When Johnny Marches Up to the Plate

Play for a Kingdom

By Thomas Dyja

Harcourt Brace & Co.

416 pp., $25

In "Play for a Kingdom," Thomas Dyja, a former book editor and agent, has crafted a deep and mature first novel realistically encompassing two pillars of American history and culture - the Civil War and baseball.

Stirring and original, this unusual yet credible novel pits Rebs and Yanks against each other in a series of five games, before and after the grisly battle of Spotsylvania.

It is the spring of 1864, at the close of the battle of the Wilderness, the men of Company L, 14th Brooklyn - veterans of Fredericksburg, Manassas, and Gettysburg, and now just 17 days from the end of their three-year enlistment - are standing picket duty, guarding the perimeter of the Union retreat when they are pulled against their better judgment towards a shaft of sunshine in the thick Virginia forest.

Behind them lay two violent days of pointless skirmishing, and the deadening realization that "[a] war for principle and honor had become blood sport and they were being forced to play the game."

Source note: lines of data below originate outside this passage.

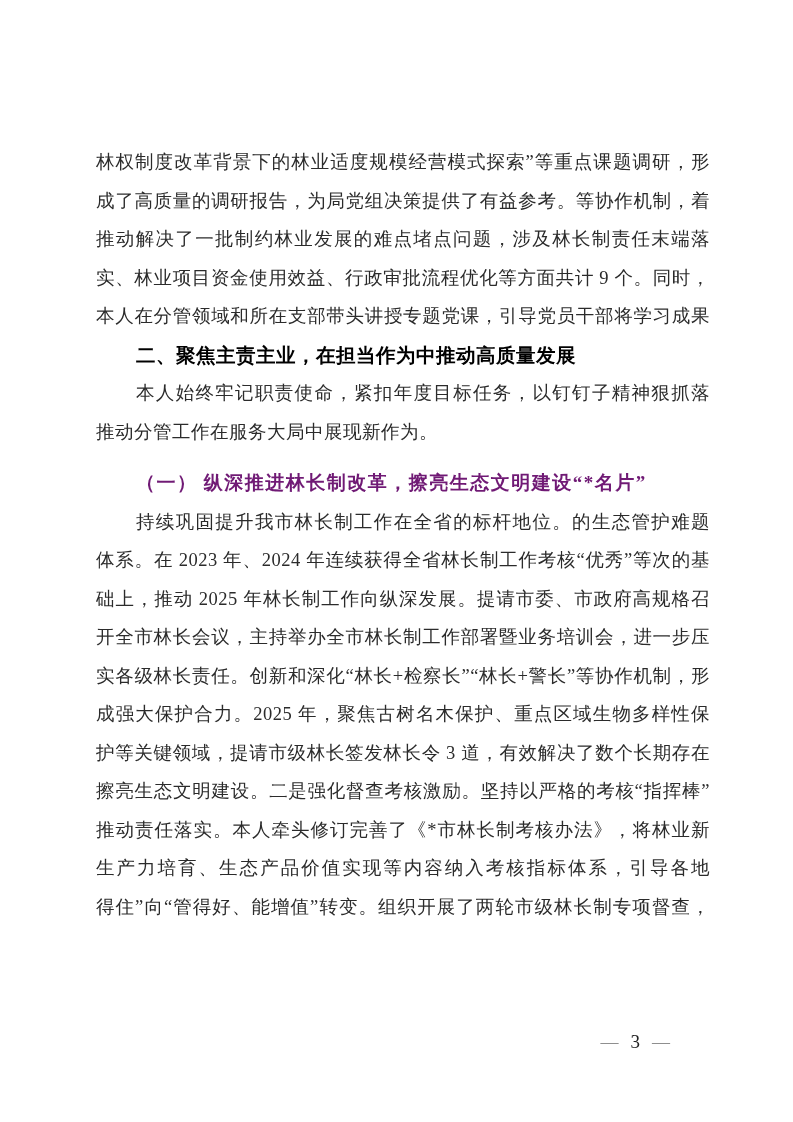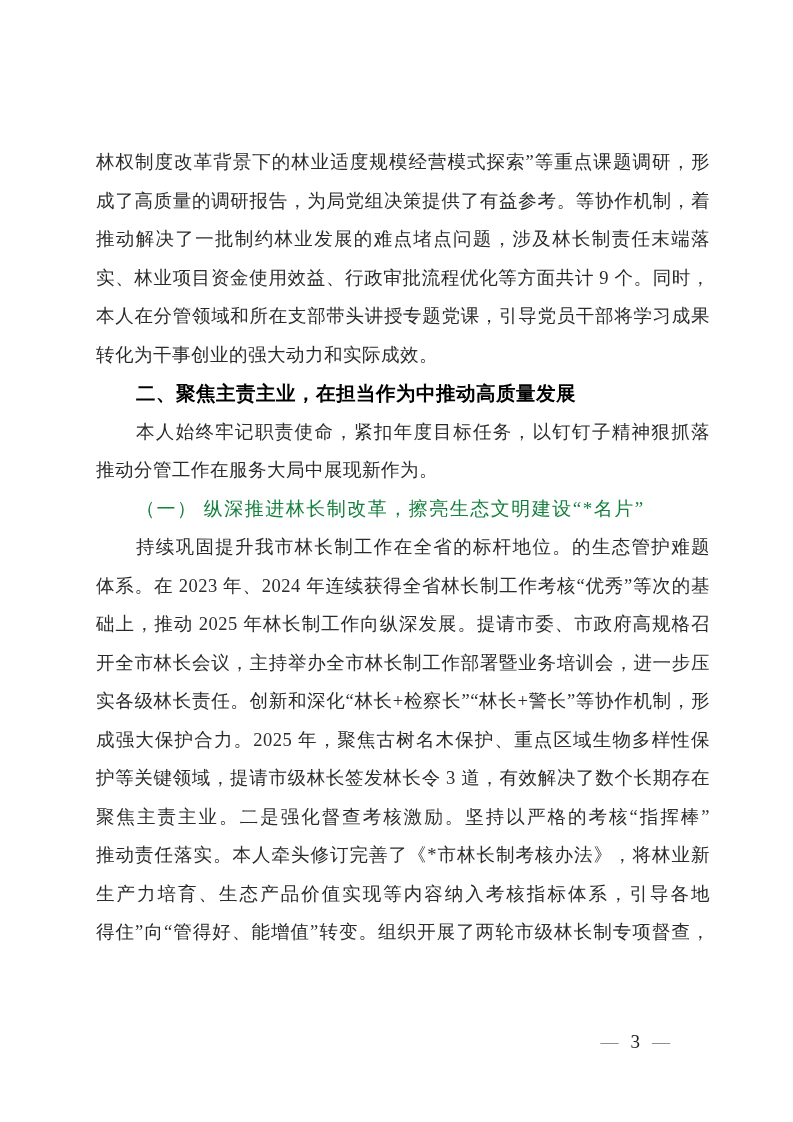--- a/index.html
+++ b/index.html
@@ -68,7 +68,6 @@
     <div class="line j">推动解决了一批制约林业发展的难点堵点问题，涉及林长制责任末端落</div>
     <div class="line j">实、林业项目资金使用效益、行政审批流程优化等方面共计 9 个。同时，</div>
     <div class="line j">本人在分管领域和所在支部带头讲授专题党课，引导党员干部将学习成果</div>
-    <div class="line end">转化为干事创业的强大动力和实际成效。</div>
     <div class="line heading ind end">二、聚焦主责主业，在担当作为中推动高质量发展</div>
     <div class="line j ind">本人始终牢记职责使命，紧扣年度目标任务，以钉钉子精神狠抓落实，</div>
     <div class="line end">推动分管工作在服务大局中展现新作为。</div>

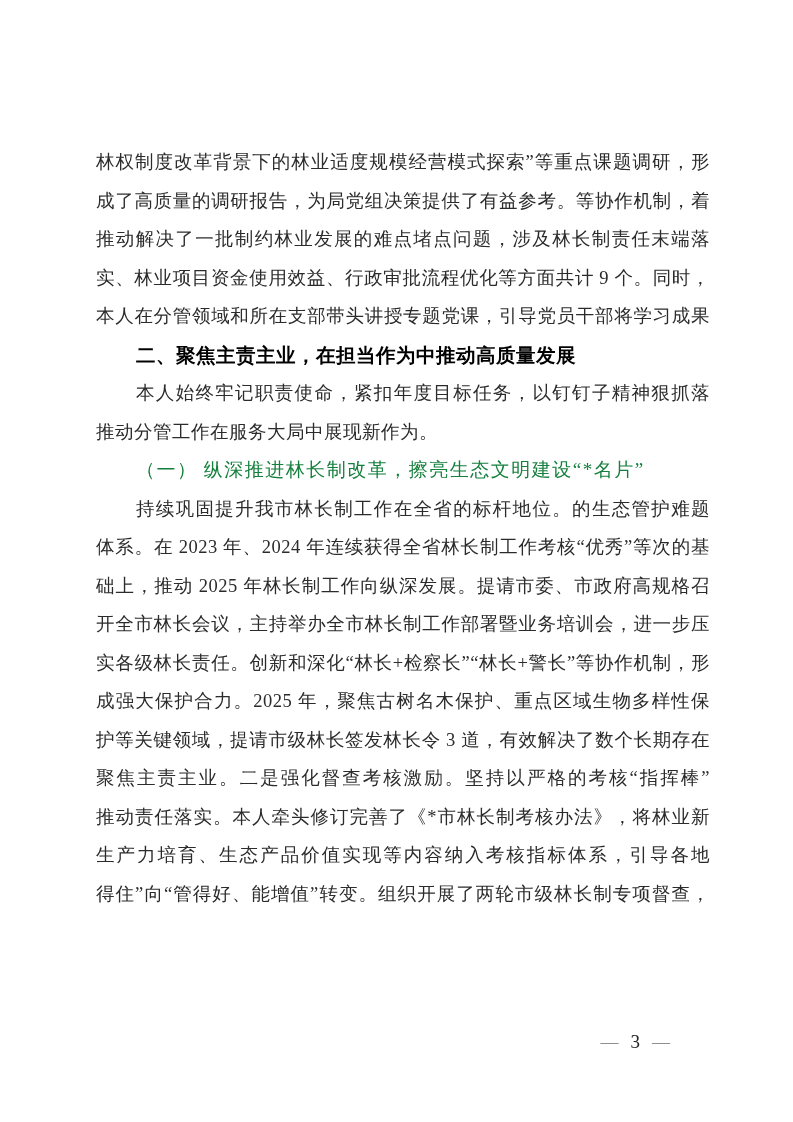--- a/index.html
+++ b/index.html
@@ -41,10 +41,11 @@
     color: #000000;
   }
   .subheading {
-    font-weight: normal;
+    font-weight: bold;
     font-size: 19px;
     letter-spacing: 1.5px;
-    color: #15803d;
+    color: #701a75;
+    margin-top: 13px;
   }
   .footer {
     position: absolute;

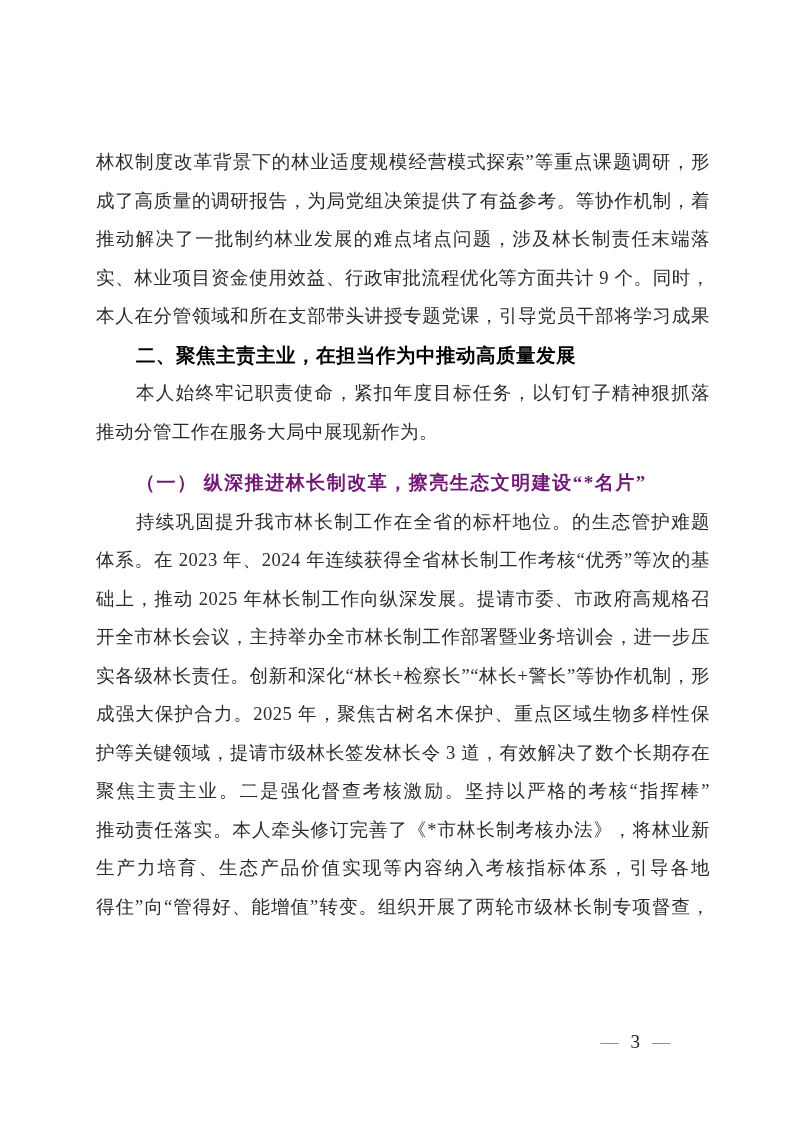--- a/index.html
+++ b/index.html
@@ -80,7 +80,7 @@
     <div class="line j">实各级林长责任。创新和深化“林长+检察长”“林长+警长”等协作机制，形</div>
     <div class="line j">成强大保护合力。2025 年，聚焦古树名木保护、重点区域生物多样性保</div>
     <div class="line j">护等关键领域，提请市级林长签发林长令 3 道，有效解决了数个长期存在</div>
-    <div class="line j">聚焦主责主业。二是强化督查考核激励。坚持以严格的考核“指挥棒”</div>
+    <div class="line j">擦亮生态文明建设。二是强化督查考核激励。坚持以严格的考核“指挥棒”</div>
     <div class="line j">推动责任落实。本人牵头修订完善了《*市林长制考核办法》，将林业新质</div>
     <div class="line j">生产力培育、生态产品价值实现等内容纳入考核指标体系，引导各地从“管</div>
     <div class="line j">得住”向“管得好、能增值”转变。组织开展了两轮市级林长制专项督查，</div>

In front of them was the still-uncertain promise of home, and now, this ethereal wash of light.

Lyman Adler, a butcher back in Brooklyn, sees it first - a "trembling, honeyed light" that bathed a rich grassy field 150 yards across, a field that reminded Alder of the grounds where the Excelsiors played baseball back on Court Street in Brooklyn. He rustles about in his haversack for the baseball his son had sent from home, and invites his friend Newt Fry to have a catch.

Alder is aware that the woods about him are filled with Rebs but here in the grassy sanctuary he feels oddly protected. "This place seemed too good for shooting and there was evidence that he was right. Despite the horrors this forest had seen.... It was a private place that had somehow defied the worst of man and nature."

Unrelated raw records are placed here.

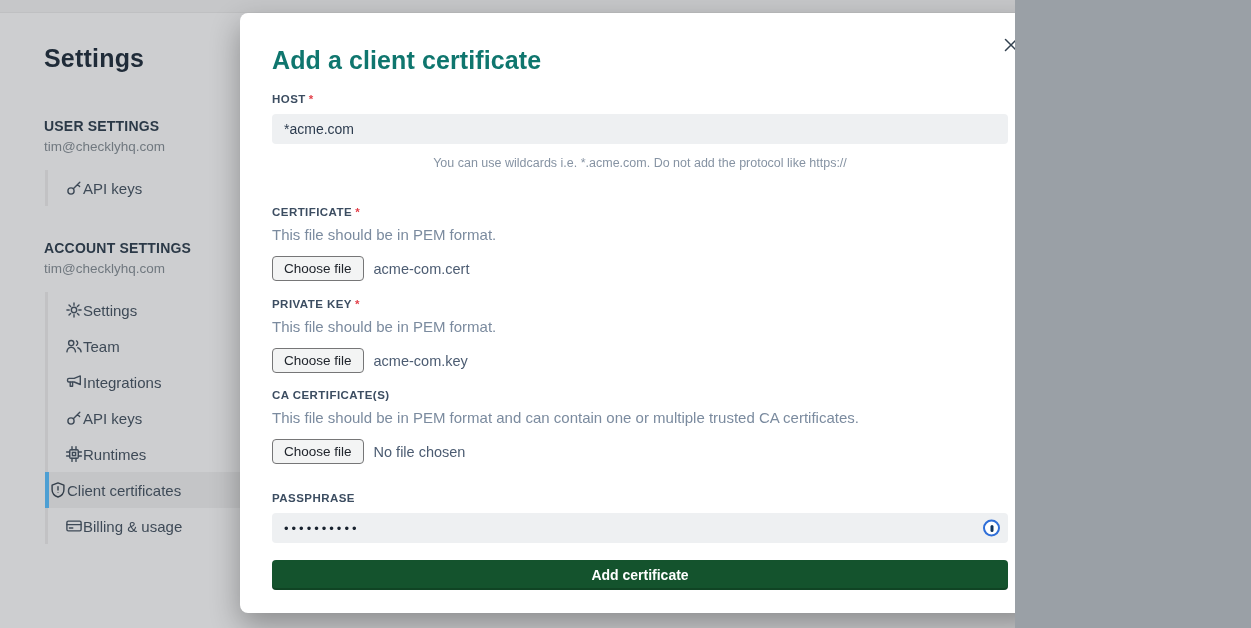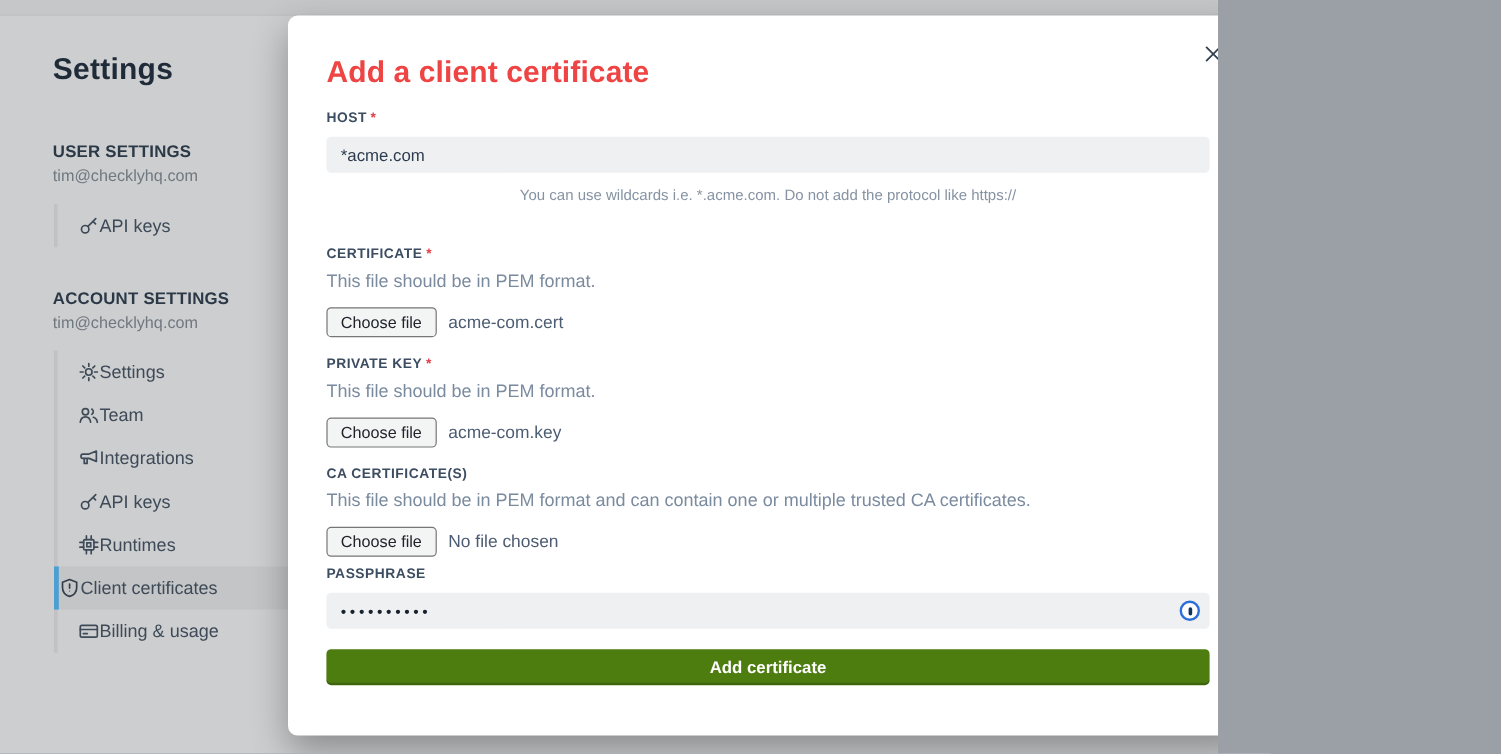--- a/index.html
+++ b/index.html
@@ -39,7 +39,7 @@
     background:none; border:none; cursor:pointer; display:flex;
     align-items:center; justify-content:center; }
   .modal-title { padding-top:33px; font-size:25px; font-weight:bold;
-    color:#ef4444; letter-spacing:.1px; }
+    color:#0f766e; letter-spacing:.1px; }
   .flabel { margin-top:18px; font-size:11.5px; font-weight:bold;
     color:#3c4d61; letter-spacing:.45px; }
   .flabel .req { color:#e3404a; margin-left:3px; }

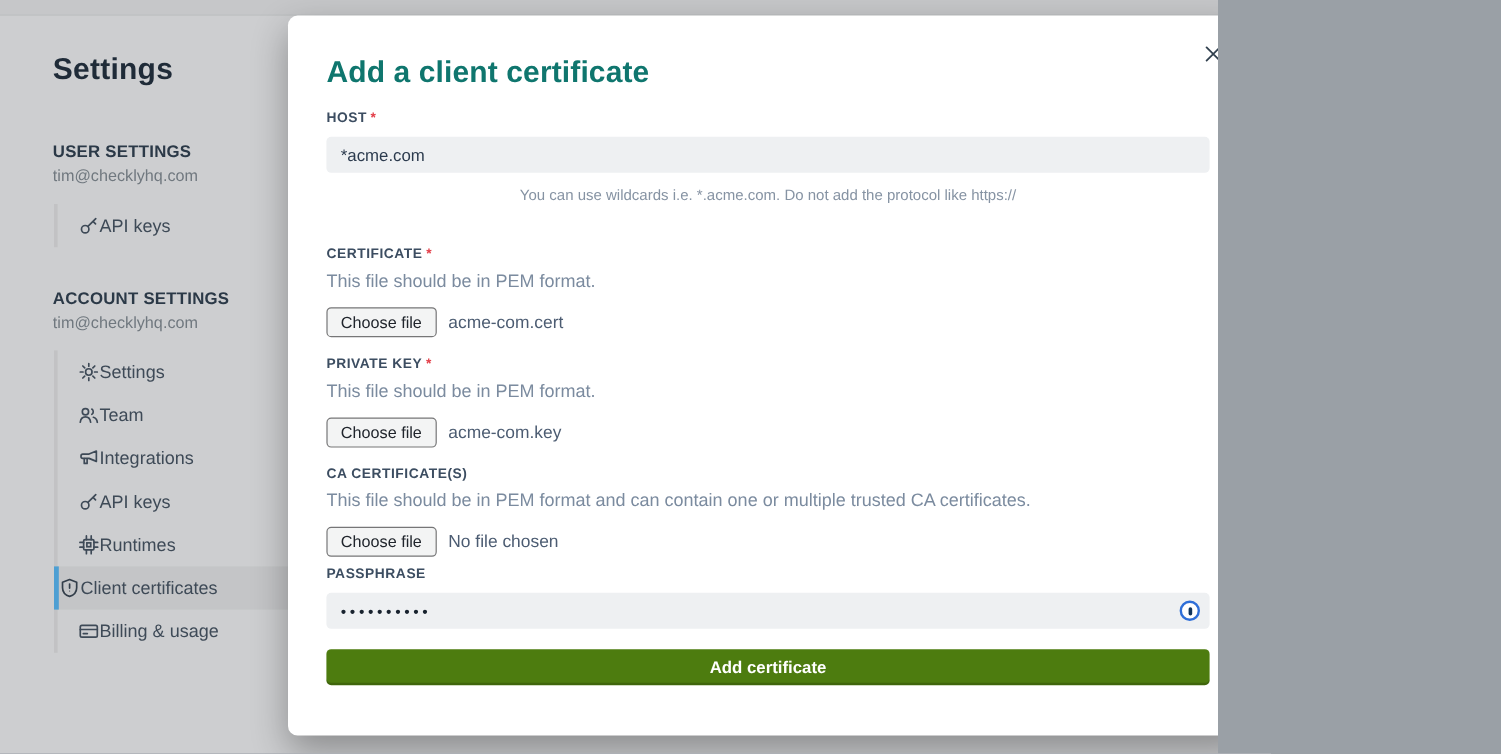--- a/index.html
+++ b/index.html
@@ -193,7 +193,7 @@
       <span class="filename">No file chosen</span>
     </div>
 
-    <div class="flabel" style="margin-top:9px">
+    <div class="flabel" style="margin-top:28px">
       <span>PASSPHRASE</span>
     </div>
     <div class="passwrap">

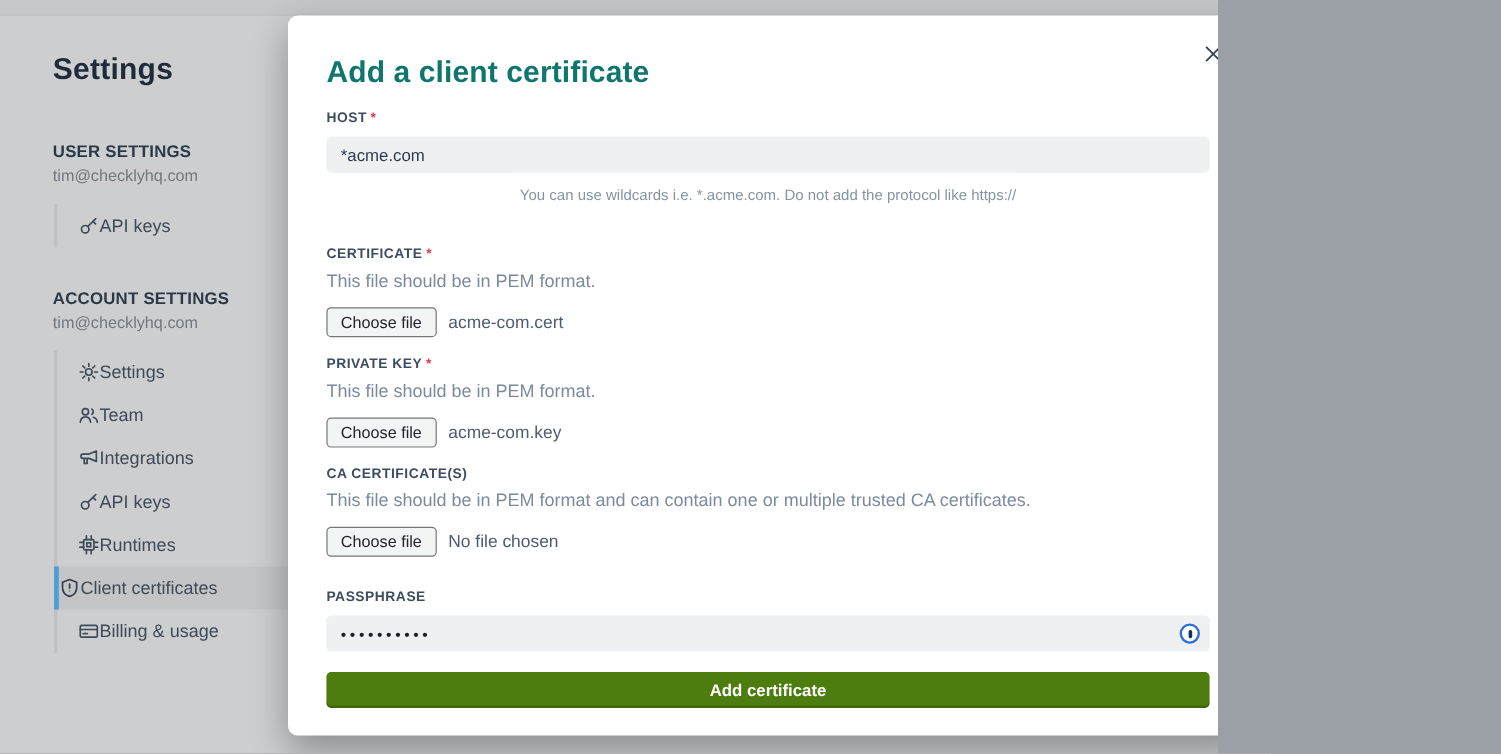--- a/index.html
+++ b/index.html
@@ -62,7 +62,7 @@
     transform:translate(-50%,-50%); width:3px; height:7px; border-radius:2px;
     background:#10345c; }
   .submit { display:block; width:100%; height:30px; margin-top:17px;
-    background:#4d7c0f; border:none; border-radius:4px; color:#ffffff;
+    background:#14532d; border:none; border-radius:4px; color:#ffffff;
     font-family:"Liberation Sans", sans-serif; font-size:14px; font-weight:bold;
     box-shadow:inset 0 -2px 0 rgba(0,0,0,.18); cursor:pointer; }
 </style>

A company of Rebels soon disrupt their catch, but rather than shooting, the Rebels challenge the Brooklyns to a game of baseball - and thus provide the backdrop to Dyja's compelling, often graphic depiction of war fought at close range, where the bayonet is used as much as the canon.

Dyja's characters are complex and conflicted - far more real than they are appealing. The story moves dramatically towards climax yet never overwhelms the characters. And there is no burnished romance attached to either baseball or war.

The meetings of the two "teams" are not at all happenstance. John Burridge, the little-liked lieutenant in charge of the men of Company L, has been sent on patrol to make contact with a Union spy. The spy is the rakish plantation owner Sidney Mink, the Harvard-educated commander of the Alabama Confederates.

The insecure Burridge is drawn to Mink as his men had been drawn to the honeyed light in the forest. He sees in him "the eyes of an officer, of a man who can execute."

Burridge, mocked by his men, finds in Mink and in this mission a validation, an escape from the indecision and self-doubt that has marked his service and his life - a chance to prove himself to himself.

If the baseball passages are deftly written, the battle scenes are yet more skillfully drawn. There are no sepia photographs or mournful violin music evoked by Dyja's Spartan Spotsylvania.

This is not baseball as metaphor for war or even as escape from war. There are scenes enough where war is war and nothing else.

"A few dozen yards before them, across a thick sea of the dead and mud, Rebels and Union men fought at arm's length over a single four-foot log wall of entrenchment. Shreds and chips of wood shot off by bullets sprinkled everything nearby.... Bayonets bristled in each direction."

Baseball may allow the combatants to find virtue in their enemy as men, but Dyja and his characters give no metaphysical cast to the games. They are played with a nervous energy, each man looking over his shoulder. This is still war, and these games are fraught with their own peril.

Sometimes, though, as Thomas Dyja proves with this impressive novel, peering into human desperation can produce insight and prose of unusual eloquence.

* Charles Fountain is associate professor of journalism at Northeastern University in Boston.